Task item: Give again, exactly, every line of the entries below from the one that has "But testing it" to the last.

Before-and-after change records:
........
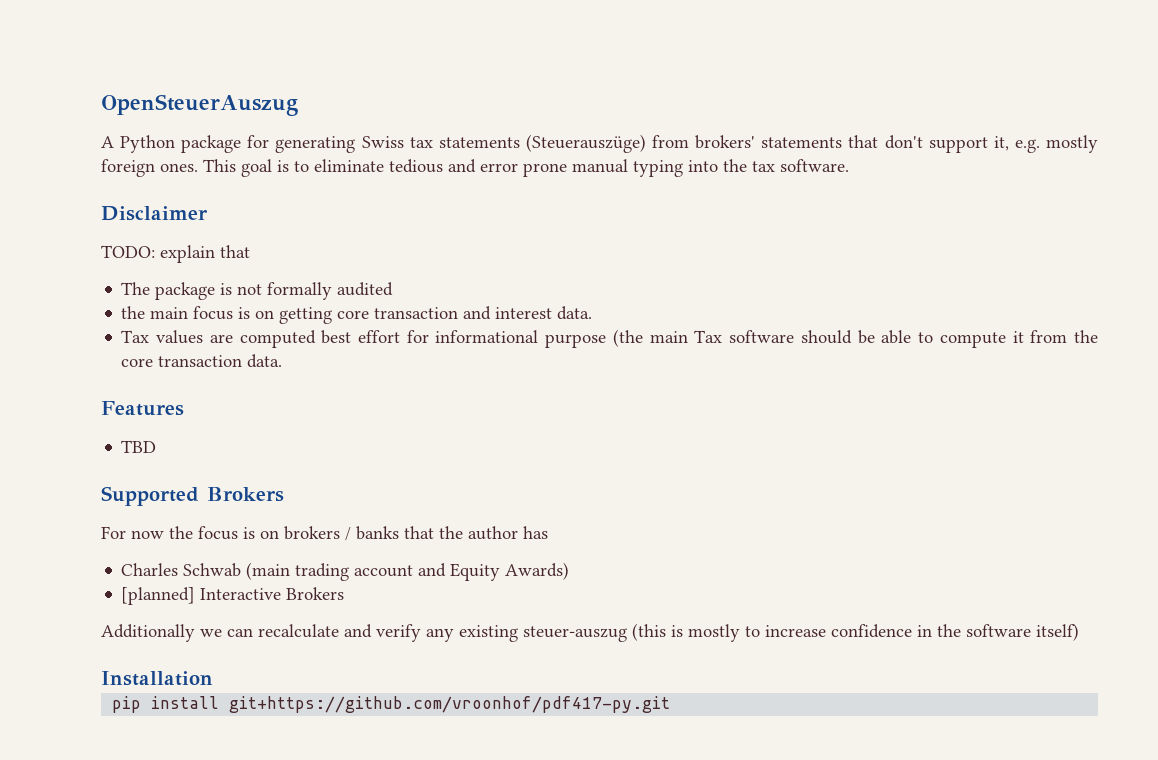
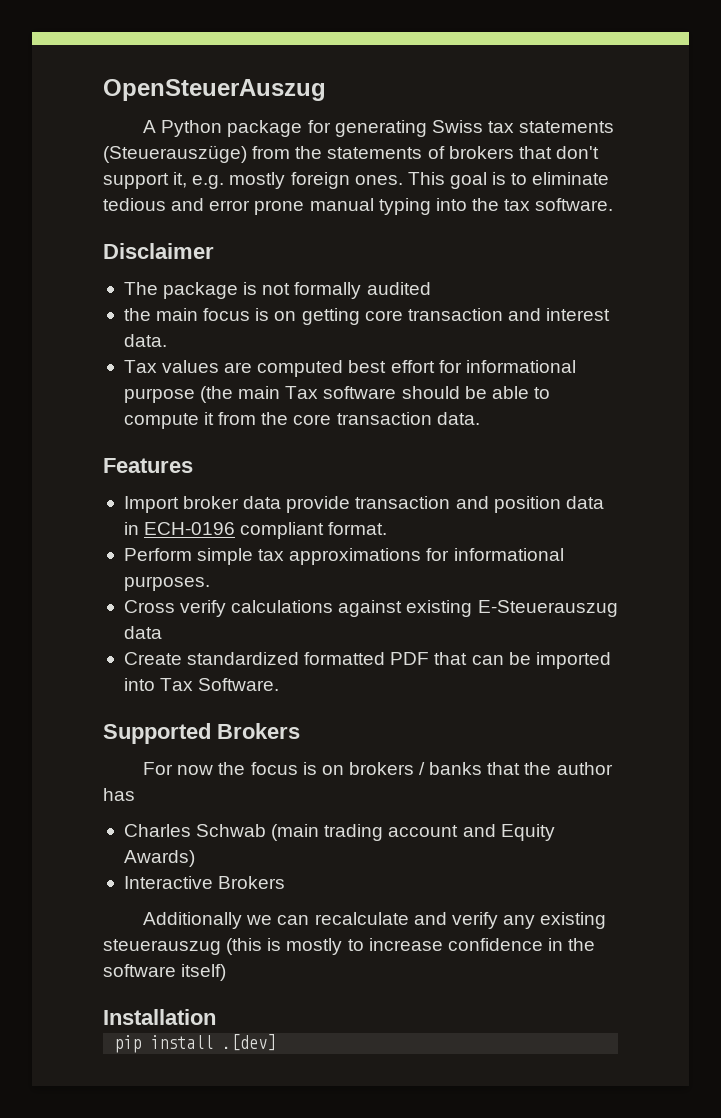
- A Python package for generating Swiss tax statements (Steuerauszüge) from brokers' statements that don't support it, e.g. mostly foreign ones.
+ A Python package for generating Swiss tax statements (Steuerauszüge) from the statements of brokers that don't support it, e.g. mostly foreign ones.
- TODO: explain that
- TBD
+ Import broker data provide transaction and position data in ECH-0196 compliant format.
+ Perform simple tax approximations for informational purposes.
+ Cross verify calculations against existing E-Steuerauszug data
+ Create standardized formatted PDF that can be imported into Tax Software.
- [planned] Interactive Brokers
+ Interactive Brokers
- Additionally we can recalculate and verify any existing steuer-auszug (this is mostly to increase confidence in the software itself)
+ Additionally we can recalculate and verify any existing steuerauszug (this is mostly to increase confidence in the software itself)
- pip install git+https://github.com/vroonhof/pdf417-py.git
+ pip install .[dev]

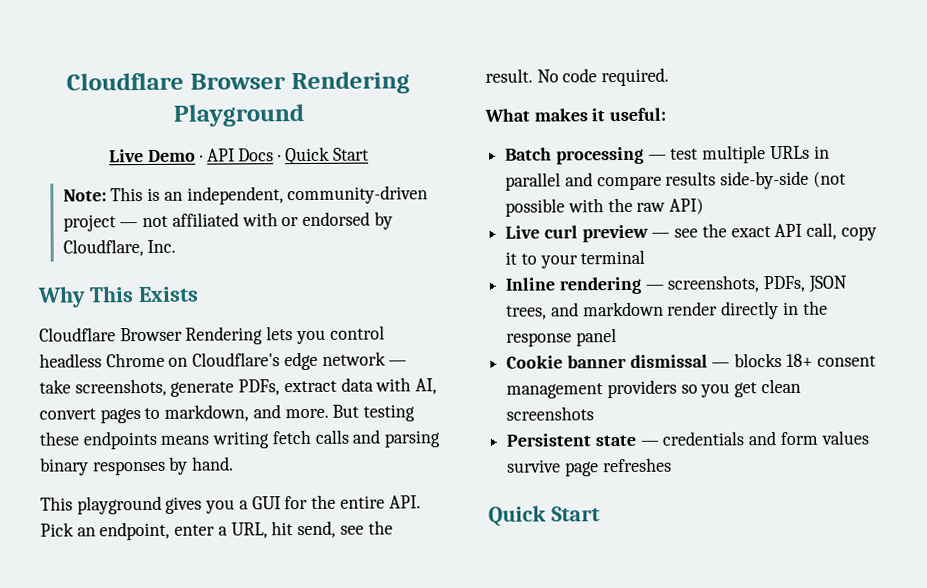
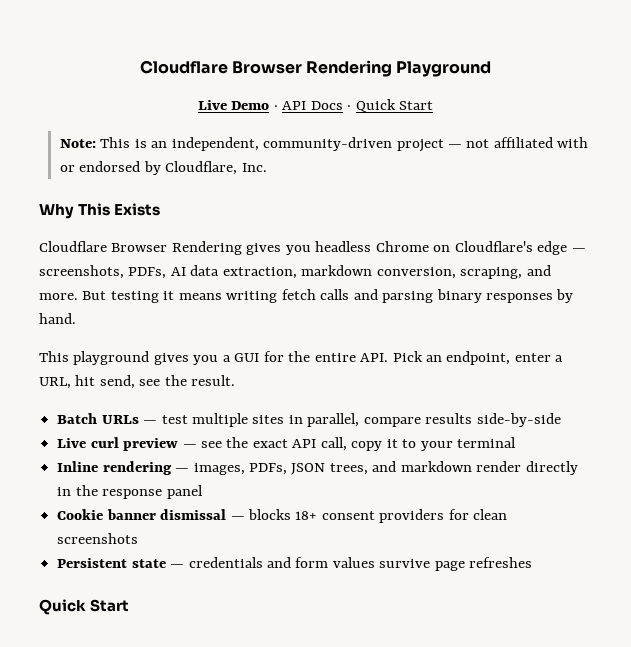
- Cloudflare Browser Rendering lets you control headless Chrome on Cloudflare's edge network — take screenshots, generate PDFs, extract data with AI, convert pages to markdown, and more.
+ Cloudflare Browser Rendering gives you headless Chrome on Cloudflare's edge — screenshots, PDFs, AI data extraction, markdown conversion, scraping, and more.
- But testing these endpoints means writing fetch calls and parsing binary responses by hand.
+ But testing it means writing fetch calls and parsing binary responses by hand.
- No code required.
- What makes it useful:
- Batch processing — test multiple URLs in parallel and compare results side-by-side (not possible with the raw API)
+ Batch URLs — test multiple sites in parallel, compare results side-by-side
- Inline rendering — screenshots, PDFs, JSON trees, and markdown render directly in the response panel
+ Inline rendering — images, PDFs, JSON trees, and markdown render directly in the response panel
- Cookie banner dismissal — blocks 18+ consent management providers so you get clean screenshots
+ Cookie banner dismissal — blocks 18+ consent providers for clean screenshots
........
Solution to this exercise:
+ But testing it means writing fetch calls and parsing binary responses by hand.
- No code required.
- What makes it useful:
- Batch processing — test multiple URLs in parallel and compare results side-by-side (not possible with the raw API)
+ Batch URLs — test multiple sites in parallel, compare results side-by-side
- Inline rendering — screenshots, PDFs, JSON trees, and markdown render directly in the response panel
+ Inline rendering — images, PDFs, JSON trees, and markdown render directly in the response panel
- Cookie banner dismissal — blocks 18+ consent management providers so you get clean screenshots
+ Cookie banner dismissal — blocks 18+ consent providers for clean screenshots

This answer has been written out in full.